_Problem requirements_
Find the word "CORE" in the listing; pull out each line holding it.

_Extracted material_

■ ■ ■ ■ ■ ■ ■

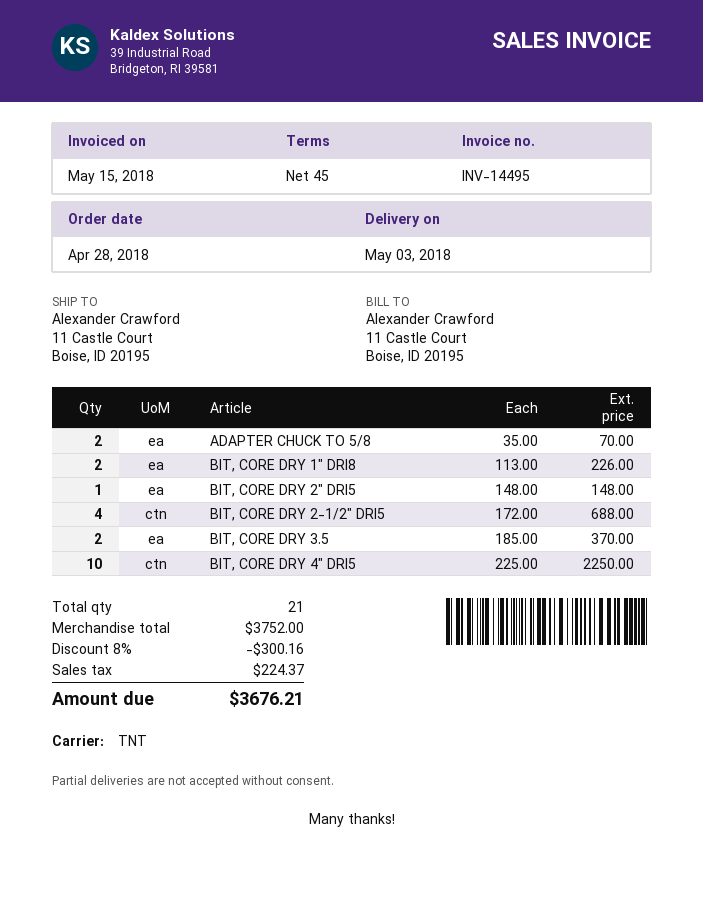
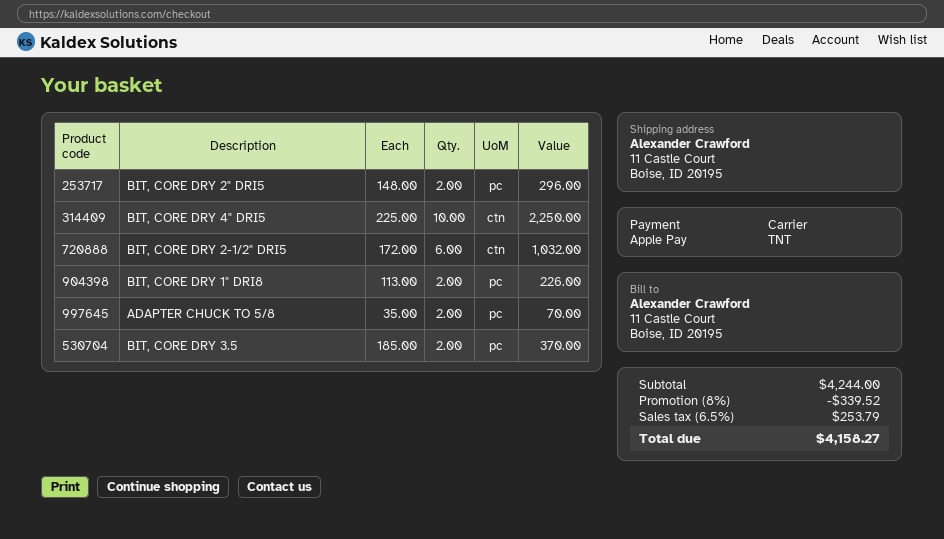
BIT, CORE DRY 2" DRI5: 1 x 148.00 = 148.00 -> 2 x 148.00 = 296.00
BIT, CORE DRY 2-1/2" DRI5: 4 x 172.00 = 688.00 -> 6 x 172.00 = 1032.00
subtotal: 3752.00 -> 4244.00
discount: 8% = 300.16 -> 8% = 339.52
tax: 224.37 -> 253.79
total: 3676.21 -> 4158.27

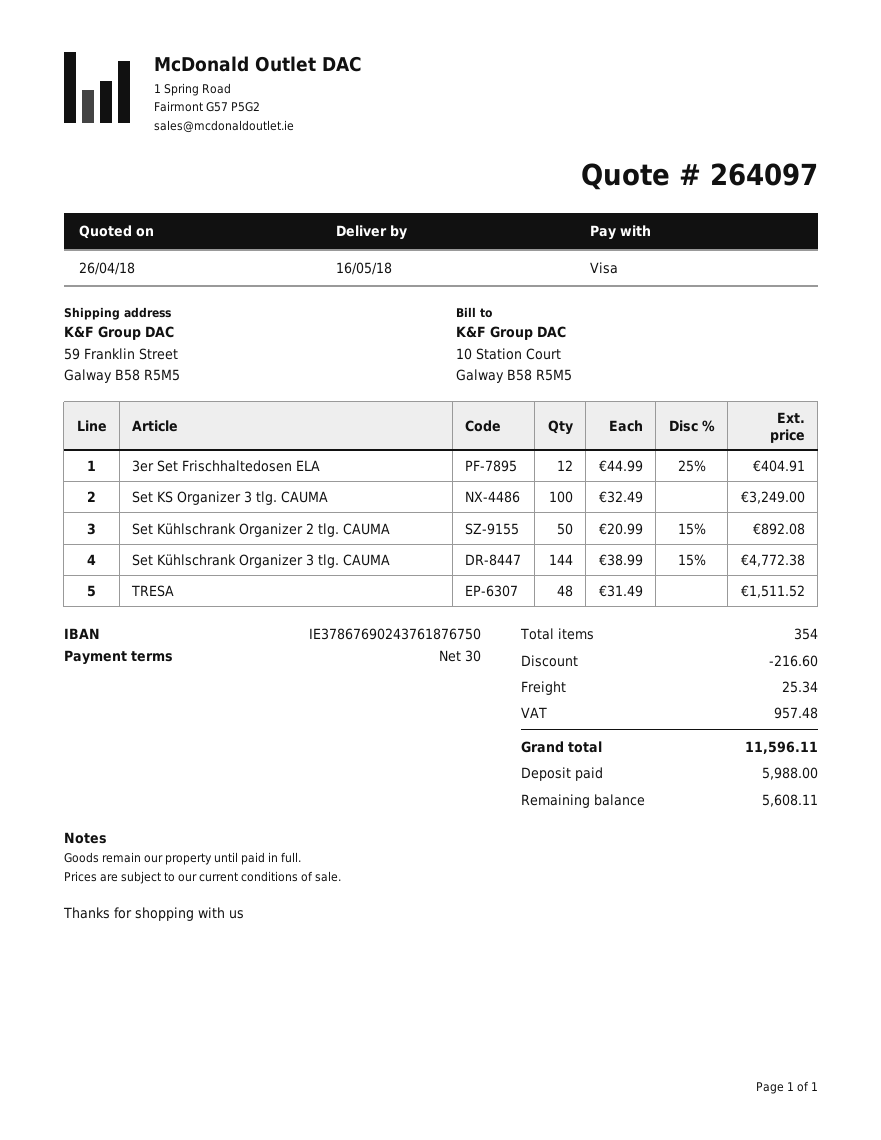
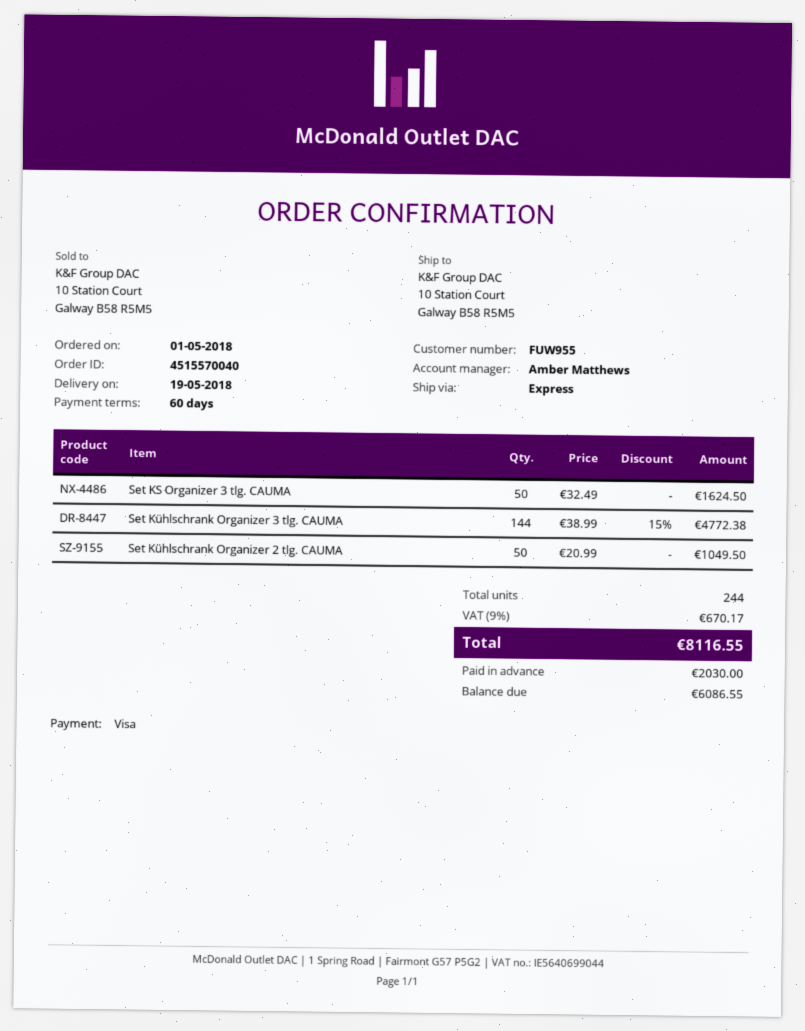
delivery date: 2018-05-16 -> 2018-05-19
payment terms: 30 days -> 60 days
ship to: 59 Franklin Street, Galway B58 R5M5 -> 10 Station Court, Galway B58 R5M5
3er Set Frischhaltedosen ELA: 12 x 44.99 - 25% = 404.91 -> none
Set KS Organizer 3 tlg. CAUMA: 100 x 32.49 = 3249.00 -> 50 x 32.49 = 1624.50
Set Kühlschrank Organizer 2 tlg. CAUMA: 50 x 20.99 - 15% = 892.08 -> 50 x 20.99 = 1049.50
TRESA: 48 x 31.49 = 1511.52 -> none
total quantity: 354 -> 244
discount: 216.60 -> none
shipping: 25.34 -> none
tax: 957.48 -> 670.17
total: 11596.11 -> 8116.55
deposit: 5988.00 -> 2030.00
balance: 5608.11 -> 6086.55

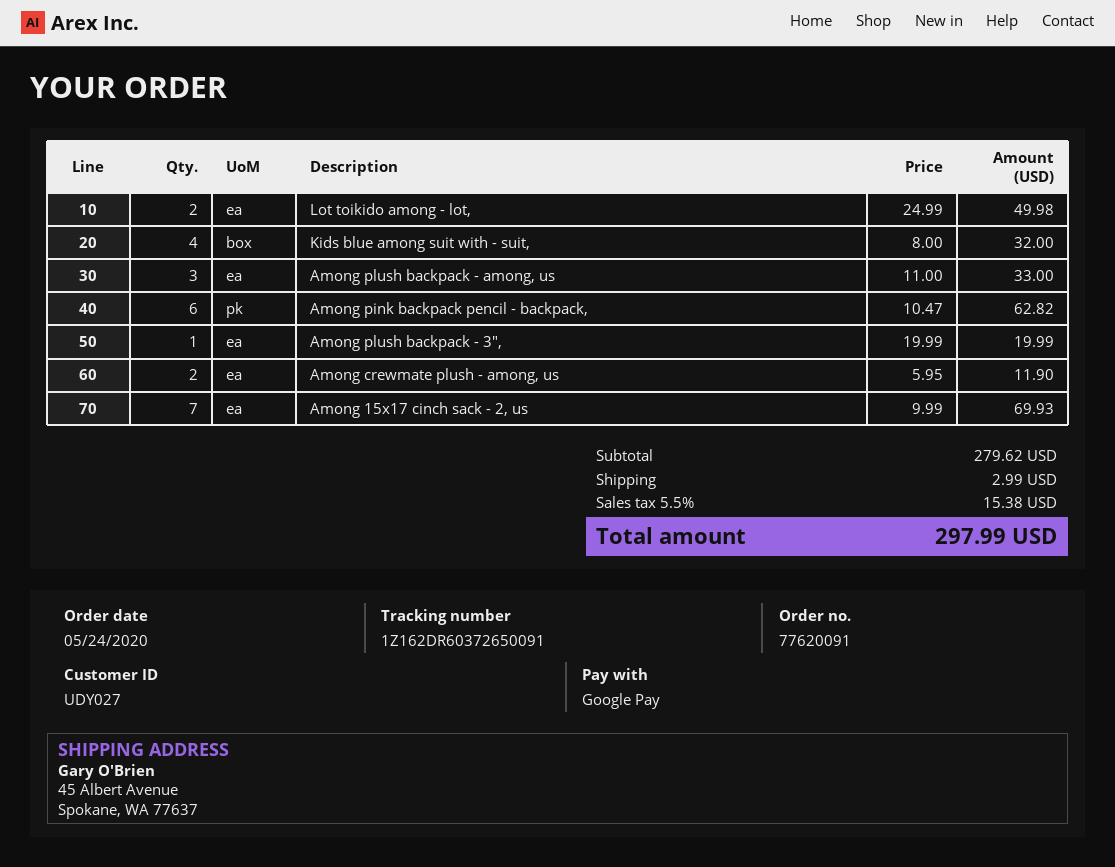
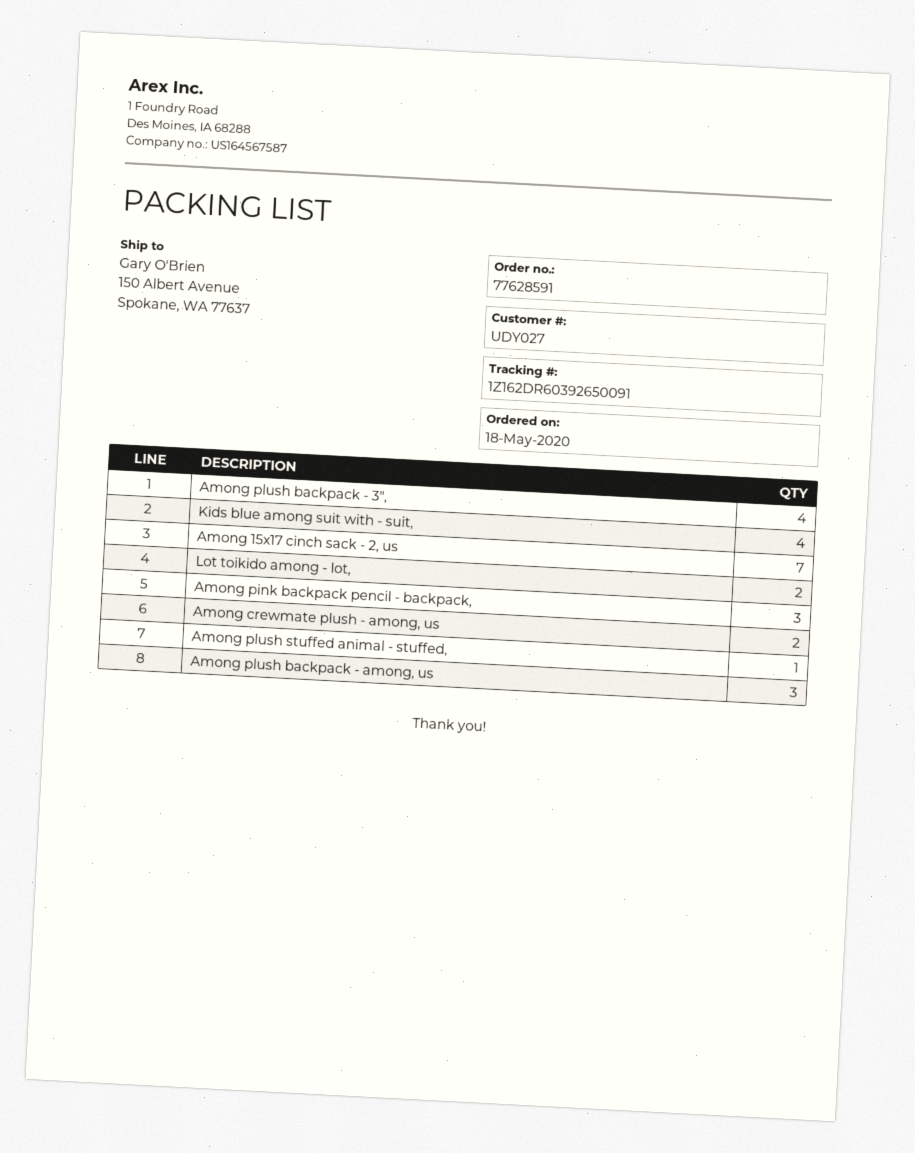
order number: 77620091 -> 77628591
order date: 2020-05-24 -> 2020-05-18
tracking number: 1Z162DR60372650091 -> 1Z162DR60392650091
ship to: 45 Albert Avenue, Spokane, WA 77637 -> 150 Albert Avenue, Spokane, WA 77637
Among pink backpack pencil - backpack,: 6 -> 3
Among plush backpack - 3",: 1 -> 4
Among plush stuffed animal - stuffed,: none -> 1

■ ■ ■ ■ ■ ■ ■

_Response box_
BIT, CORE DRY 2" DRI5: 1 x 148.00 = 148.00 -> 2 x 148.00 = 296.00
BIT, CORE DRY 2-1/2" DRI5: 4 x 172.00 = 688.00 -> 6 x 172.00 = 1032.00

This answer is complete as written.